Buprenorphine is an effective medication for opioid use disorder that can be prescribed and taken at home. We conducted a cost-effectiveness analysis to compare the addition of contingency management and psychotherapy to buprenorphine treatment and increasing the reach of hub and spoke provider training programs. We modeled the effects of each intervention with the Simulation of Opioid Use, Response, Consequences, and Effects (SOURCE), a system dynamics model of opioid and heroin use, treatment, and remission in the United States, calibrated to data from 1999-2020. We found that telehealth averted 8,650 overdose deaths, more than any other single-intervention strategy. However, interventions that increased the duration of buprenorphine initially increased the number of overdose deaths due to insufficient capacity.
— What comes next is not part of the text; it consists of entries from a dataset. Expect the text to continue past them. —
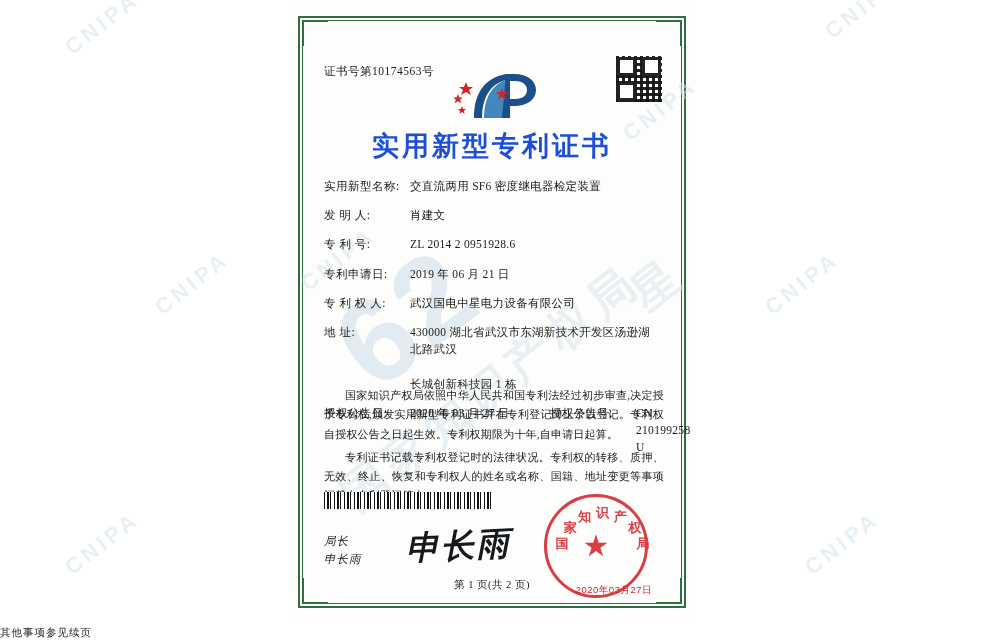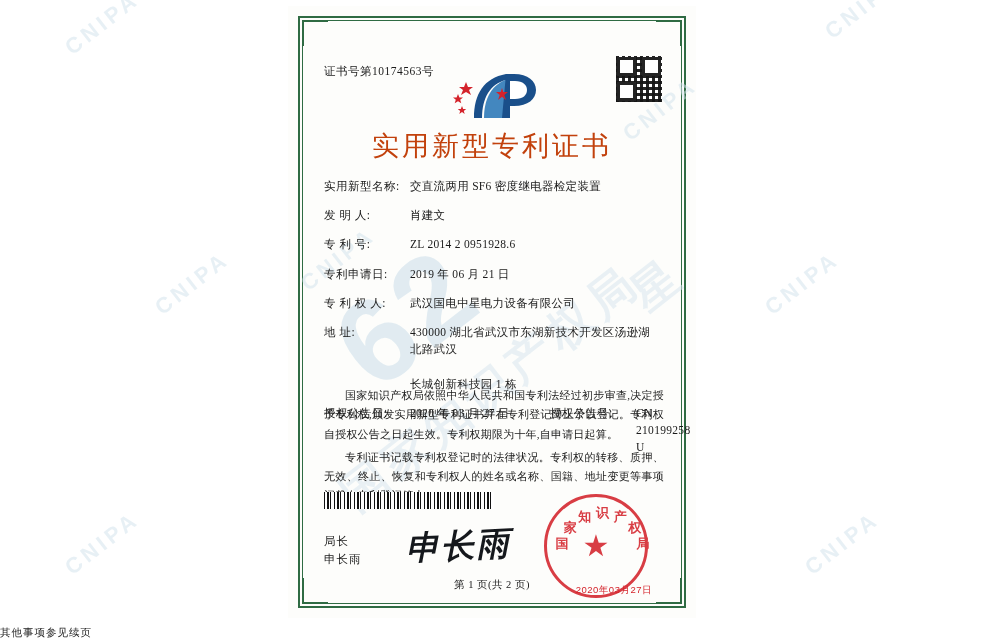--- a/index.html
+++ b/index.html
@@ -143,23 +143,23 @@
   }
 
   
   .title {
     position: absolute;
     left: 0;
     right: 0;
     top: 122px;
     text-align: center;
     font-size: 27px;
-    font-weight: 400;
+    font-weight: 700;
     letter-spacing: 3px;
-    color: #c2410c;
+    color: #1d4ed8;
     font-family: "DejaVu Sans", "Liberation Sans", sans-serif;
   }
 
   
   .fields {
     position: absolute;
     left: 36px;
     top: 172px;
     right: 40px;
     font-size: 11.5px;
@@ -219,20 +219,21 @@
   }
 
   
   .sig-label {
     position: absolute;
     left: 36px;
     top: 526px;
     font-size: 11.5px;
     line-height: 1.6;
     letter-spacing: 1px;
+    font-style: italic;
   }
   .sig-script {
     position: absolute;
     left: 118px;
     top: 518px;
     font-size: 33px;
     font-family: "DejaVu Serif", serif;
     font-style: italic;
     font-weight: 700;
     color: #15181c;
The portfolio with contingency management, hub and spoke training, ED initiation, and telehealth was the most cost-effective strategy with an incremental cost-effectiveness ratio of $8,607 per quality-adjusted life year (QALY) gained (2021 USD). When expanding buprenorphine treatment in the U.S., strategies to increase treatment duration, treatment initiation, and the sustained capacity of buprenorphine treatment at the same time avert the most overdose deaths and are the most cost-effective.